Auto-countermeasure mode is disabled by default and must be explicitly acknowledged at the point of enablement, with clear disclosure that the feature may affect legitimate vehicle CAN bus communication.
Event Schema
Two new Kafka topics under the device.security namespace:
device.security.events — published by the device firmware via Eclipse Hono:
device.security.countermeasure — published by the device firmware on activation and completion:
The Primary Backend consumes both topics and persists events to security_events and security_countermeasure_log tables in the tenant schema.
NTN Compatibility
The countermeasure command may need to be delivered over NTN (Skylo satellite) if the vehicle is in a location without LTE coverage. The command payload is minimal and fits within NTN payload constraints. The round-trip latency over NTN means user-triggered countermeasure in a no-LTE environment may have a delay of tens of seconds; this is acceptable and should be communicated in the UX.
Consequences
Positive
Addresses a real, documented vehicle theft vector with a technically grounded detection and response mechanism.
Detection is fully on-device and low-latency; the server notification path is asynchronous and not in the detection critical path.
Layered detection (compound gate) provides a high signal-to-noise ratio and reduces notification fatigue from false positives.
The opt-in countermeasure default protects BlueGuardian from liability exposure while giving technically sophisticated users an active protection option.
NTN compatibility ensures the security event and command flow works even in low-connectivity environments.
Negative / Risks
CAN bus error injection is inherently not perfectly selective. Sustained activation may disrupt other ECUs on the same bus segment. This must be clearly disclosed in product documentation and the auto-mode opt-in flow.
Arbitration ID clusters are vehicle-make/model specific. Maintaining a vehicle profile database introduces ongoing maintenance overhead. Initial release should scope to explicitly validated vehicle profiles (Toyota Hilux, LandCruiser, RAV4 as primary targets given known attack prevalence).

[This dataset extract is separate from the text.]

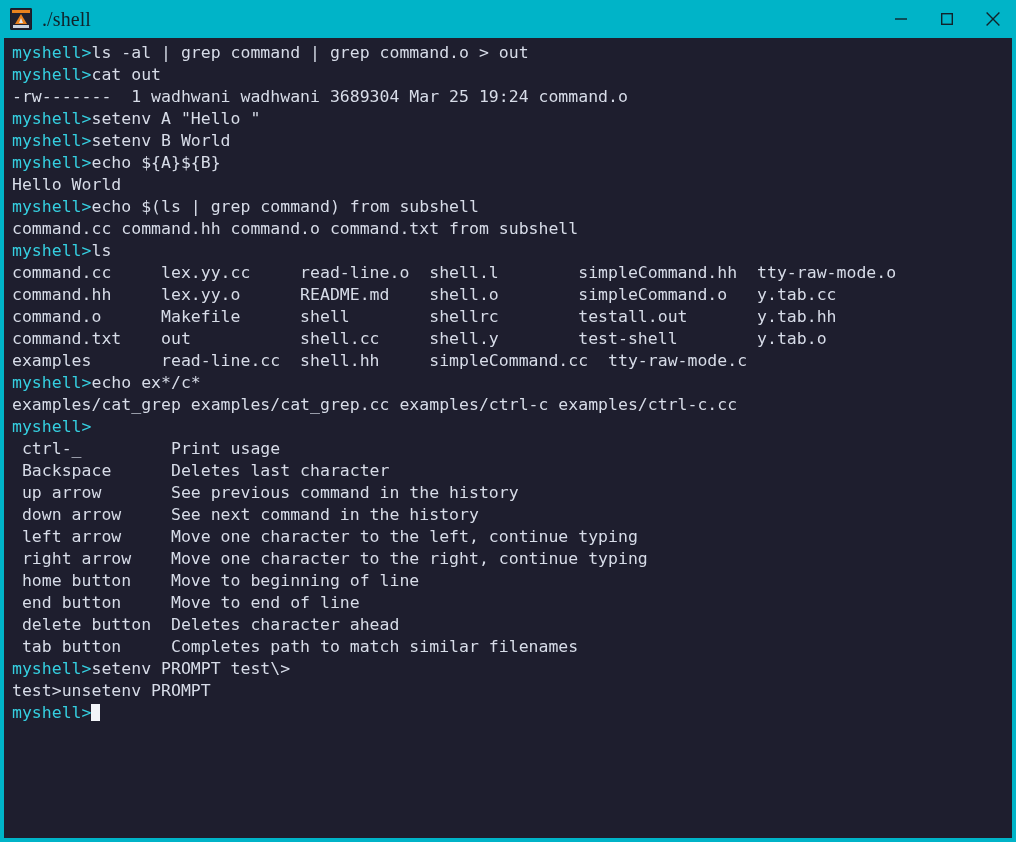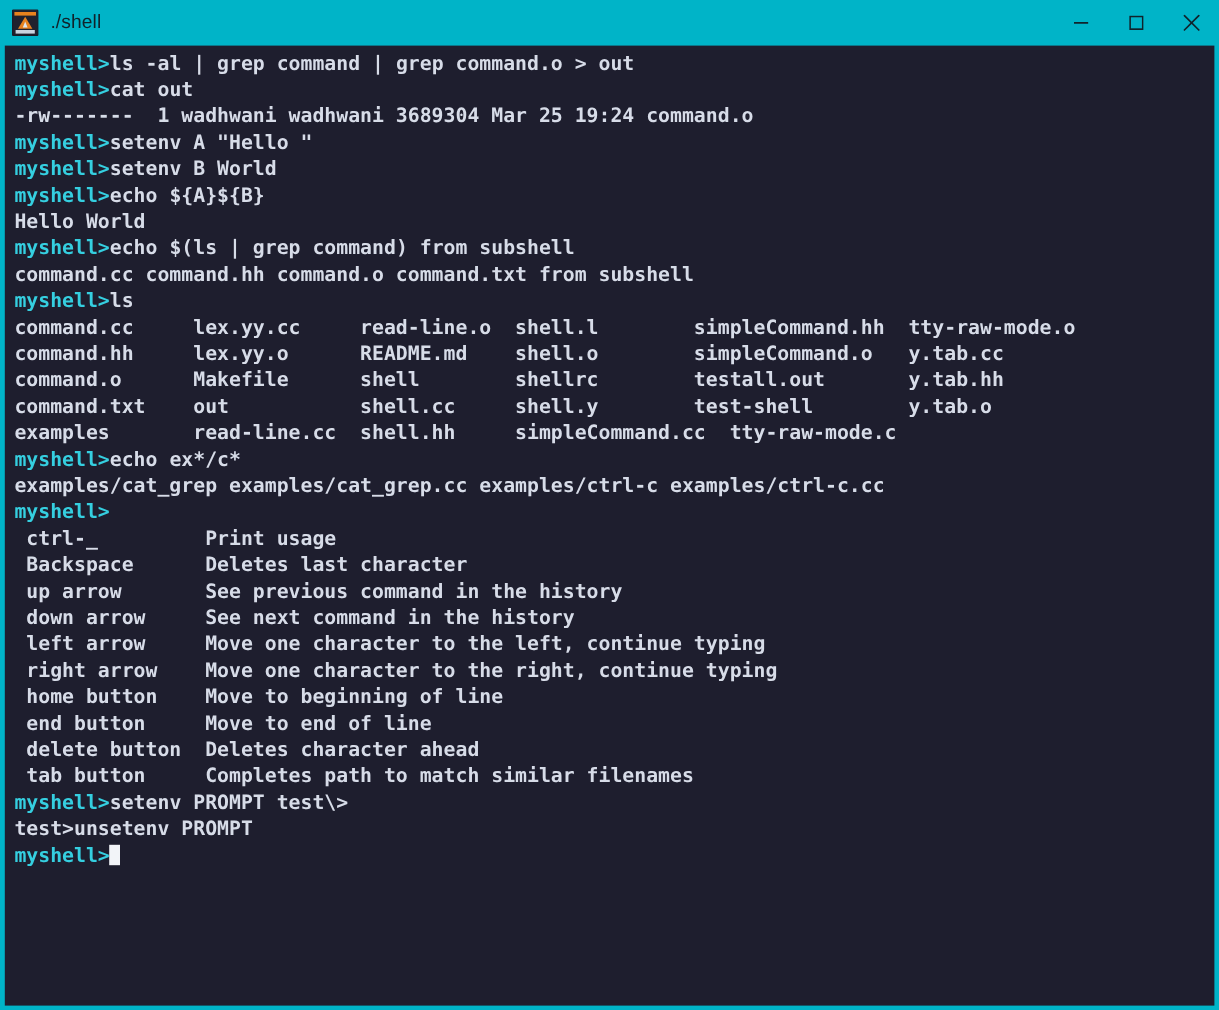"./shell" #title-text { font-family: Liberation Sans, sans-serif -> Liberation Serif, serif; font-size: 16px -> 20px }
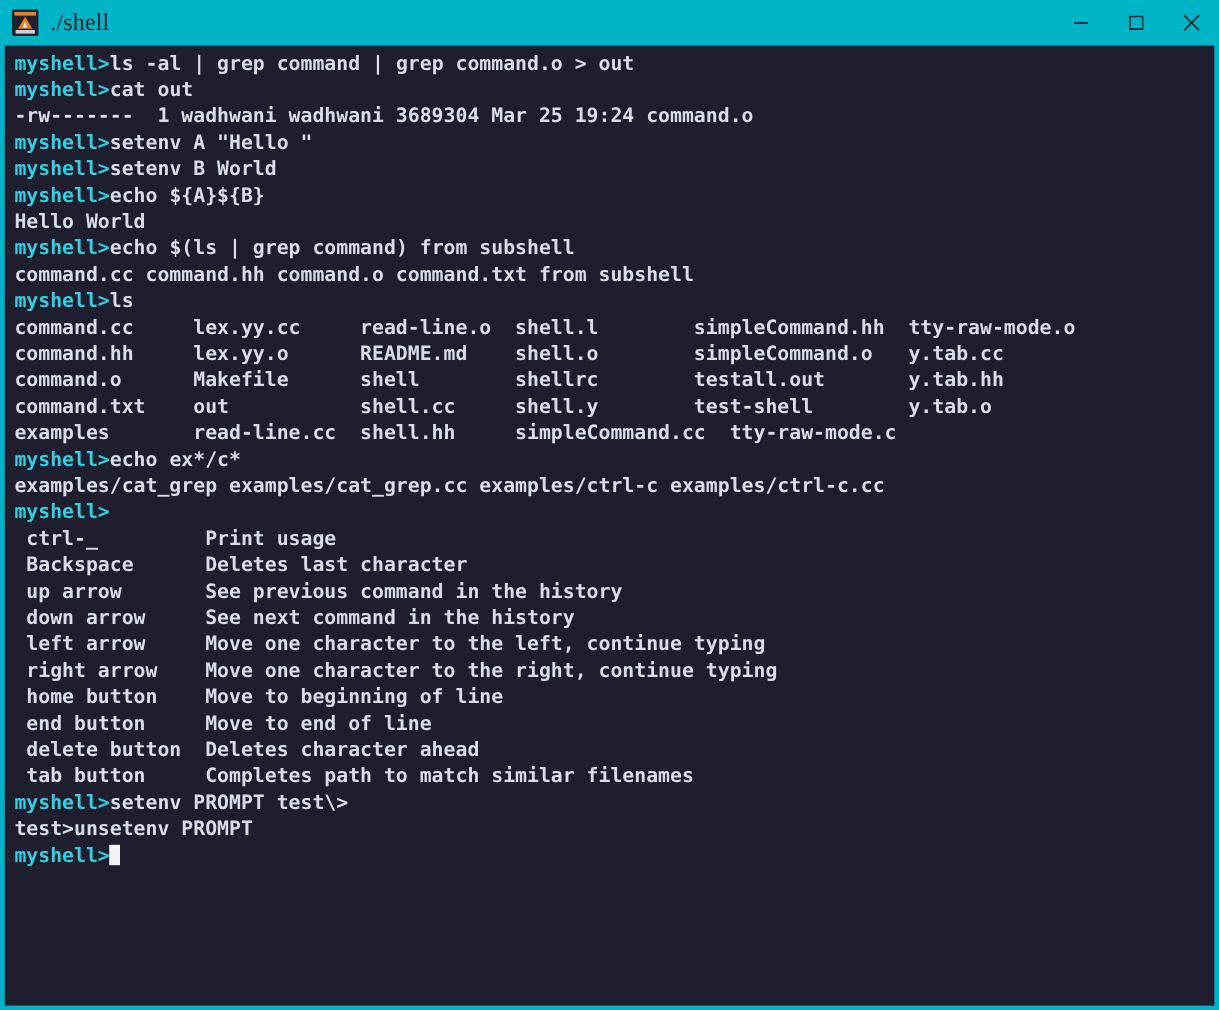"myshell>ls -al | grep command" .line { font-weight: bold -> none }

The OBD-II variant's detection gap (gateway filtering) needs to be clearly communicated at the point of sale and during onboarding.
The countermeasure is a best-effort mechanism. The primary value is deterrence and rapid user notification, not guaranteed prevention.
Alternatives Considered
Physical Bus Isolation via Hardware Relay
A relay wired in-line on the bus segment could physically disconnect the attacker's splice point. This would be highly effective but requires additional hardware on the PCB and disconnecting the bus segment would take down all legitimate ECUs for the duration. Rejected for v1; may be revisited for a future hardware revision.
Frame Flooding Counter
Flooding the bus with higher-priority frames to starve the attacker's frames. Rejected — this would guarantee bus saturation and is more disruptive than error injection.
Server-Side Detection via Telemetry Analysis
Running anomaly detection on the server using CAN telemetry streamed from the device. Rejected as the primary detection mechanism — the Kafka/cloud round-trip latency (5–30 seconds) is too slow for a real-time theft-in-progress scenario. Server-side analysis remains useful for retrospective forensics and model training.
Related Decisions
ADR-0001: Vehicle IoT Device Architecture — hardware variant scope (OBD-II vs direct-wire) governs detection and countermeasure capability.
Backend ADR-0002: Observability and Fleet Dashboard Embedding — security events share the Notification Dispatch pipeline.